We have received an email. I won’t go into the full details of the email, but the basic premise is this: we suck. To be more precise, our designs – as a level 5 cohort – for the BBC project, are not up to scratch and we need to ditch them; go back to concept stage. Meet Monday morning sharp and things will be ‘discussed’. The long, short and curlys of this meeting was: we suck. We – again, as an overall cohort – have not been coming in, not been engaging and not been working. I know this is not true of myself, or my fellow hard working peers, but it didn’t feel great as a starter for the day, nor did I find it very motivating at all. I have been guilty of not coming into the studio as much as I did last year – I blame the freezing cold, unwelcoming space, without a personal desk for this – but I know I have put in more work than ever.
We were pre-placed into teams of four – two level 4, two level 5 – and tasked with creating 100 concept images, 4-5 models of of chosen favourite designs, reevaluate and re-sketch, build a final model and then present this alongside 3 A3 sheets covering aesthetics, usability and innovative qualities. All by 5pm. This will be a long day. As a step aside, the Sunday prior to this, I decided to spend the entire day reconcepting ideas. I was happy with my decision to ditch my Vee table and go back to the RnR idea, but could not resolve the issues I had with this design. I couldn’t get it to work for the user or the environment as I wanted, but more importantly, it didn’t feel right to me. These are some of the quick models I came up with over this weekend:
In the spirit of this task however, I left these ideas at the door, and started afresh. I did my best to bring our level 4 student, Reese, up to speed with the project so far, and then started to concept. This is by far my weakest area, (amongst many). I have an idea in my head that I cannot get onto paper as my sketching is really weak. I know they say that practice makes perfect, but let’s face it, some people just can’t do something as well as others. Much in the same way as some people can dance, and with practice can get exceptionally good, others, no matter how much training and practice, cannot dance; looking more like an a chimp being electrocuted.
With upto 25 sketches each, we discussed our designs as a group and shortlisted one each. Into the model shop we went. I see we, I went in search of a clear sandwich bag, for my idea was a bit weird. Imagine a cube of marshmallow, with a belt around the middle. Tighten the belt and the marshmallow gets thinner and taller; loosen the belt and it gets shorter and wider. Ergo, a raising and lowering table. How to model this? I decided that I needed a bag of water to act as the mallow. This did not work. I ended up with a leak in the bag and wet crotch. #suspicious.
Meanwhile, Richard from our team, had an amazing design that involved a series of tessellating panels which overlapped like roof tiles. Pull one down at any height and that forms a surface to work on.
This, by far, was the best idea to take forward. A bit of fettling with the design and model and we were ready to sort out the presentation. The design had such visual cues of bird feathers, fish scales etc. that we had a theme.

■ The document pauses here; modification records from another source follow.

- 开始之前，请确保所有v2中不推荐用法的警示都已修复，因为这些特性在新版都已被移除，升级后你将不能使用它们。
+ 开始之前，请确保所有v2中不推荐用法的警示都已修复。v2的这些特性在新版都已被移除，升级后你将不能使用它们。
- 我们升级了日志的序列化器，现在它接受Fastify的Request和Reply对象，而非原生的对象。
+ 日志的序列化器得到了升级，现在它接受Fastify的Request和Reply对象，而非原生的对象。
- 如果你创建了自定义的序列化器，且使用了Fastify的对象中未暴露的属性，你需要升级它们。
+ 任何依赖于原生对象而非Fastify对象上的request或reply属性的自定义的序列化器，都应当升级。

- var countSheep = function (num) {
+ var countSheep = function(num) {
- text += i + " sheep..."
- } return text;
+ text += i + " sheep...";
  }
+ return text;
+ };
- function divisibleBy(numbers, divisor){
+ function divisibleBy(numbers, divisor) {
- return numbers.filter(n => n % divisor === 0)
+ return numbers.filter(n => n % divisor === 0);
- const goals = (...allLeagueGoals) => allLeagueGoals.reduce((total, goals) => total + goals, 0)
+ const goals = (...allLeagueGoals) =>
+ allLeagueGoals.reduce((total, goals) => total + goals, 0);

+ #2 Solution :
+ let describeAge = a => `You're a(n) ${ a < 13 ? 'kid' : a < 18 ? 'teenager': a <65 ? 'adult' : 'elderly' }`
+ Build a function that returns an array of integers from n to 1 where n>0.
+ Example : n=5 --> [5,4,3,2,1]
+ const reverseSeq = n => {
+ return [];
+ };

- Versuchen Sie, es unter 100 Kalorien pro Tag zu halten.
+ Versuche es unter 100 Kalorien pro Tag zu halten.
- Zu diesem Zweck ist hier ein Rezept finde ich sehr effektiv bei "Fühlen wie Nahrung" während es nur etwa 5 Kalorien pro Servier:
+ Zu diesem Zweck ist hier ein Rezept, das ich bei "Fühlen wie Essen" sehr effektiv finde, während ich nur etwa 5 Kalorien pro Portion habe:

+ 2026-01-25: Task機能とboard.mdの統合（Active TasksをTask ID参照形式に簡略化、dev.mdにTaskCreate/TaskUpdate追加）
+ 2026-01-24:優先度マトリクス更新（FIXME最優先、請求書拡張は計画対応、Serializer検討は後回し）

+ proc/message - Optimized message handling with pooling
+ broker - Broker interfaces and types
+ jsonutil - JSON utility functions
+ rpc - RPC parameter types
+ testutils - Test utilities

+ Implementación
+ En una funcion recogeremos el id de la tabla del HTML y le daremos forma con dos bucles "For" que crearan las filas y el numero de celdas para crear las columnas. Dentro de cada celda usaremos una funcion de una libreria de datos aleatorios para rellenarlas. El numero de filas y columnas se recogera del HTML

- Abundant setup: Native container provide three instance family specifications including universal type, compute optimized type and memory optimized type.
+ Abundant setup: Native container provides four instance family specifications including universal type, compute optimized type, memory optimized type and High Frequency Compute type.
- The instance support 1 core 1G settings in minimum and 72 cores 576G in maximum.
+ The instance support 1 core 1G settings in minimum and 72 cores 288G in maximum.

Some images of the product in use and blank slide on innovation later – I was to basically say the idea sells itself – and we were done.
This day was interesting. The morning talk by Prof. Steve Gill was really informative, delivered in a succinct manner. The ‘you suck’ section was less fun. Working as team was hard as we all had different experiences to manage. Some were new to it and confused, some just rehashed ideas they had gone through before, but not shown anyone, and some were a little burnt out designing tables. Also, the idea we put forward was Richard’s; how can I develop this? Where do I go from here? I spoke to Steve and Richard (lecturer), about my marshmallow idea, and they both seemed to like it. I don’t know, however, if they liked my previous ideas, (or did they suck), or if my Sunday ideas are better. Confused. Yes.